------ Extracted entries ------

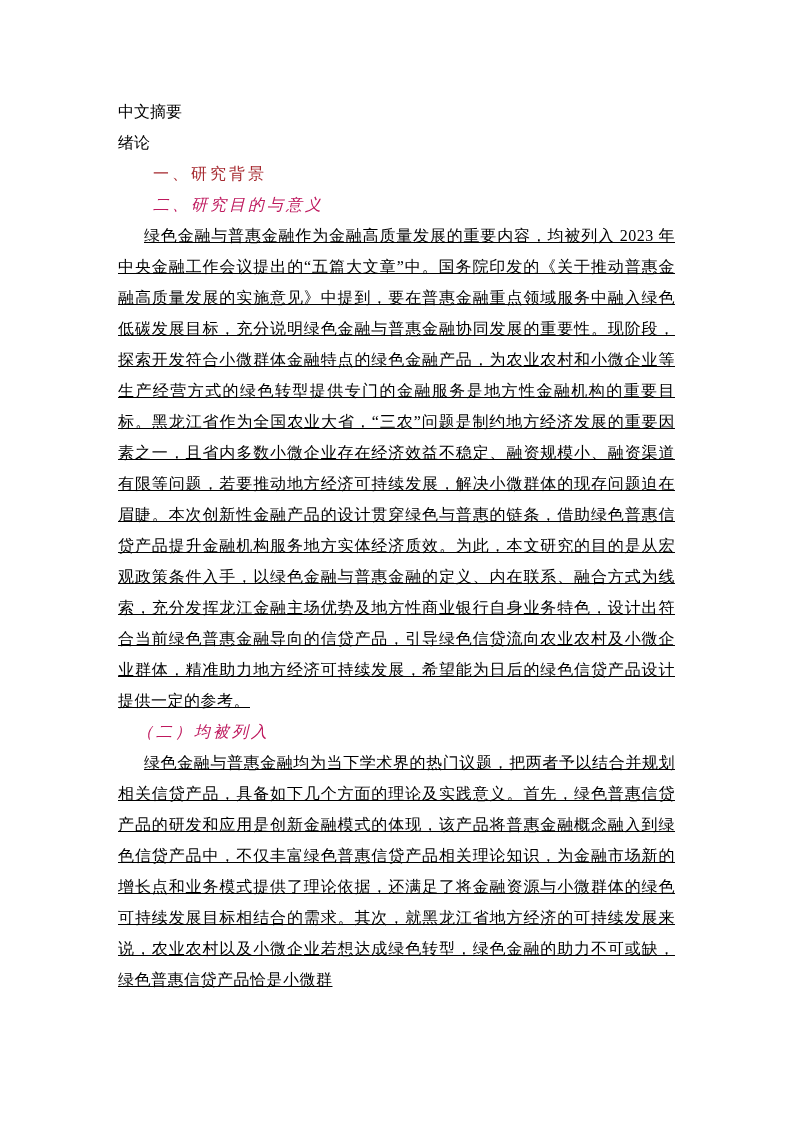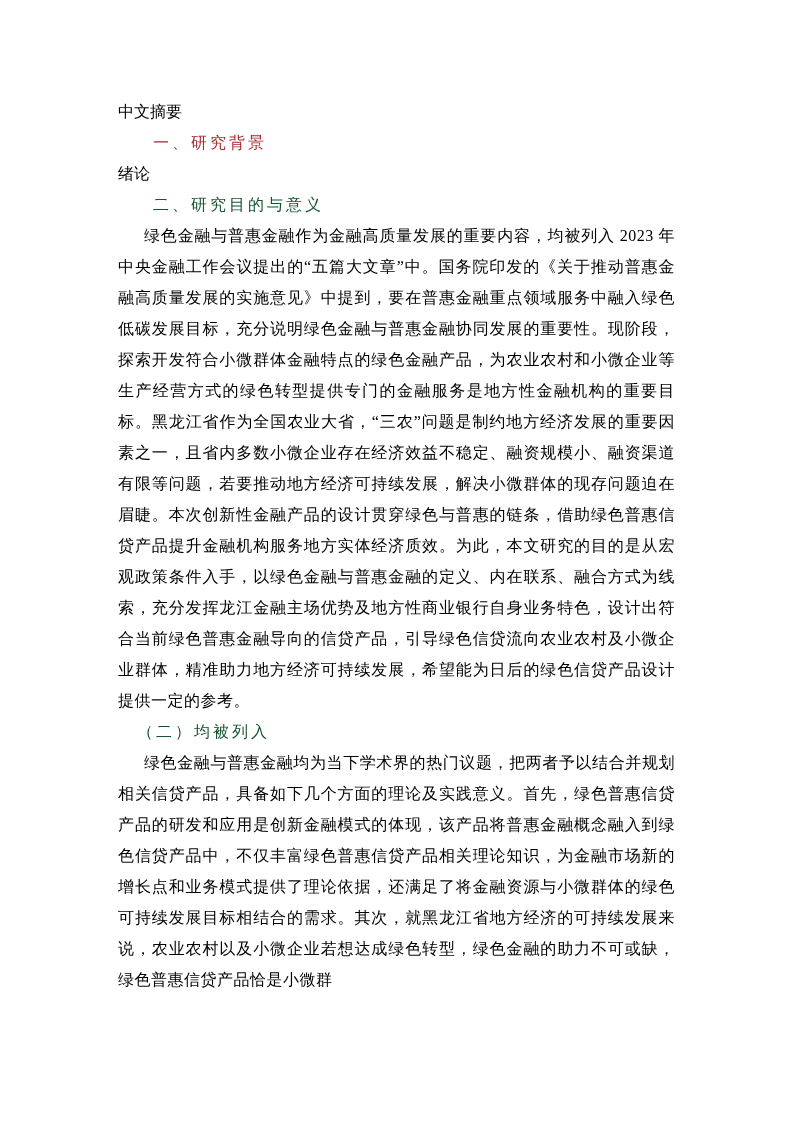--- a/index.html
+++ b/index.html
@@ -39,9 +39,9 @@
 
 <div class="page">
   <div class="line">中文摘要</div>
+  <div class="line">绪论</div>
+
   <div class="line heading-num red">一、研究背景</div>
-
-  <div class="line">绪论</div>
   <div class="line heading-num blue">二、研究目的与意义</div>
 
   <p class="para">绿色金融与普惠金融作为金融高质量发展的重要内容，均被列入 2023 年中央金融工作会议提出的“五篇大文章”中。国务院印发的《关于推动普惠金融高质量发展的实施意见》中提到，要在普惠金融重点领域服务中融入绿色低碳发展目标，充分说明绿色金融与普惠金融协同发展的重要性。现阶段，探索开发符合小微群体金融特点的绿色金融产品，为农业农村和小微企业等生产经营方式的绿色转型提供专门的金融服务是地方性金融机构的重要目标。黑龙江省作为全国农业大省，“三农”问题是制约地方经济发展的重要因素之一，且省内多数小微企业存在经济效益不稳定、融资规模小、融资渠道有限等问题，若要推动地方经济可持续发展，解决小微群体的现存问题迫在眉睫。本次创新性金融产品的设计贯穿绿色与普惠的链条，借助绿色普惠信贷产品提升金融机构服务地方实体经济质效。为此，本文研究的目的是从宏观政策条件入手，以绿色金融与普惠金融的定义、内在联系、融合方式为线索，充分发挥龙江金融主场优势及地方性商业银行自身业务特色，设计出符合当前绿色普惠金融导向的信贷产品，引导绿色信贷流向农业农村及小微企业群体，精准助力地方经济可持续发展，希望能为日后的绿色信贷产品设计提供一定的参考。</p>

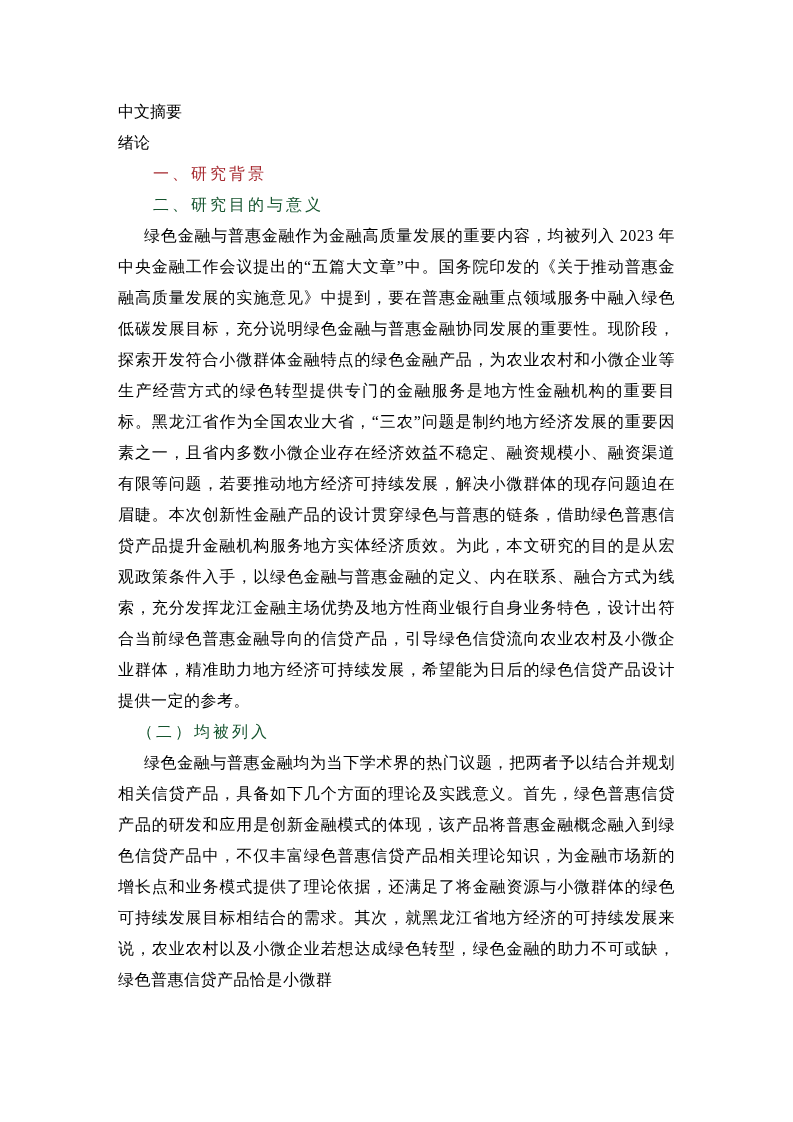--- a/index.html
+++ b/index.html
@@ -27,7 +27,7 @@
     letter-spacing: 3px;
   }
   .red  { color: #a5282e; }
-  .blue { color: #14532d; }
+  .blue { color: #be185d; font-style: italic; }
   .para {
     text-align: justify;
     text-indent: 26px;

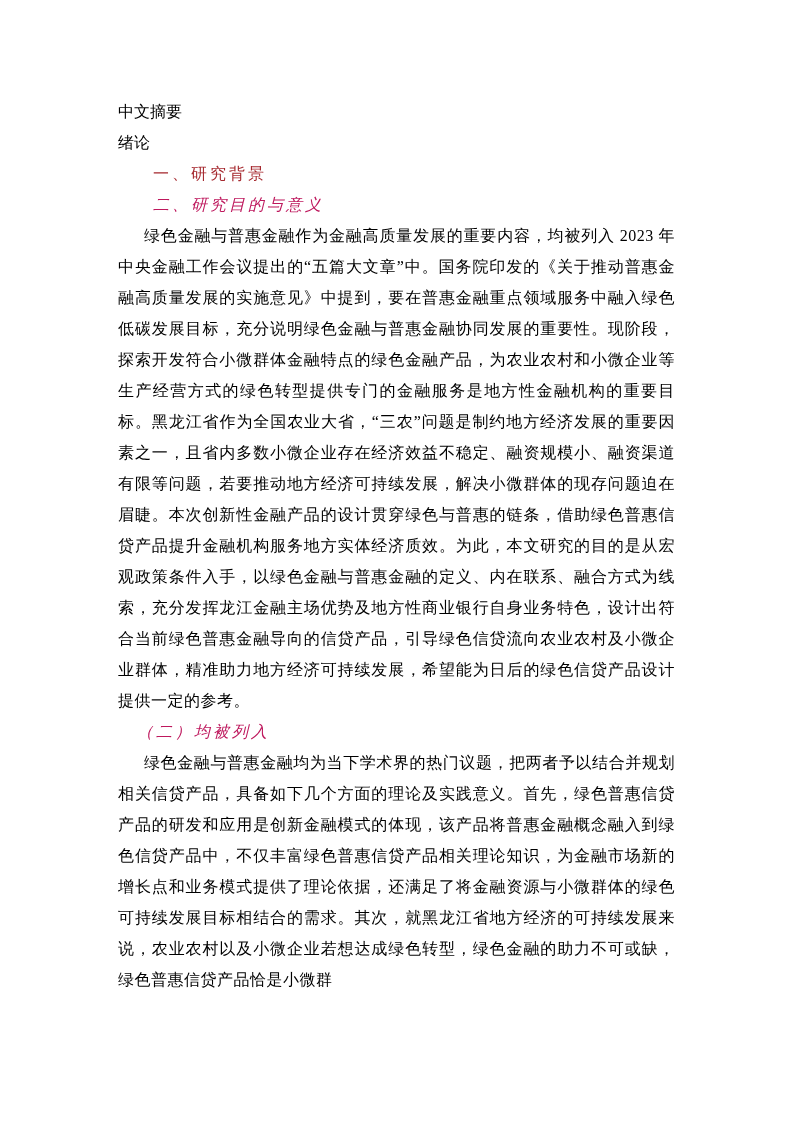--- a/index.html
+++ b/index.html
@@ -32,6 +32,7 @@
     text-align: justify;
     text-indent: 26px;
     letter-spacing: 0.5px;
+    text-decoration: underline;
   }
 </style>
 </head>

------

■ **Your goal**:
No pictures should appear in the copy. Reproduce exactly the lines from the line containing "#be185d; font-style: italic;" through the last line of the data, inclusive.

■ **Your solution**:
+  .blue { color: #be185d; font-style: italic; }
   .para {
     text-align: justify;
     text-indent: 26px;

--- a/index.html
+++ b/index.html
@@ -32,6 +32,7 @@
     text-align: justify;
     text-indent: 26px;
     letter-spacing: 0.5px;
+    text-decoration: underline;
   }
 </style>
 </head>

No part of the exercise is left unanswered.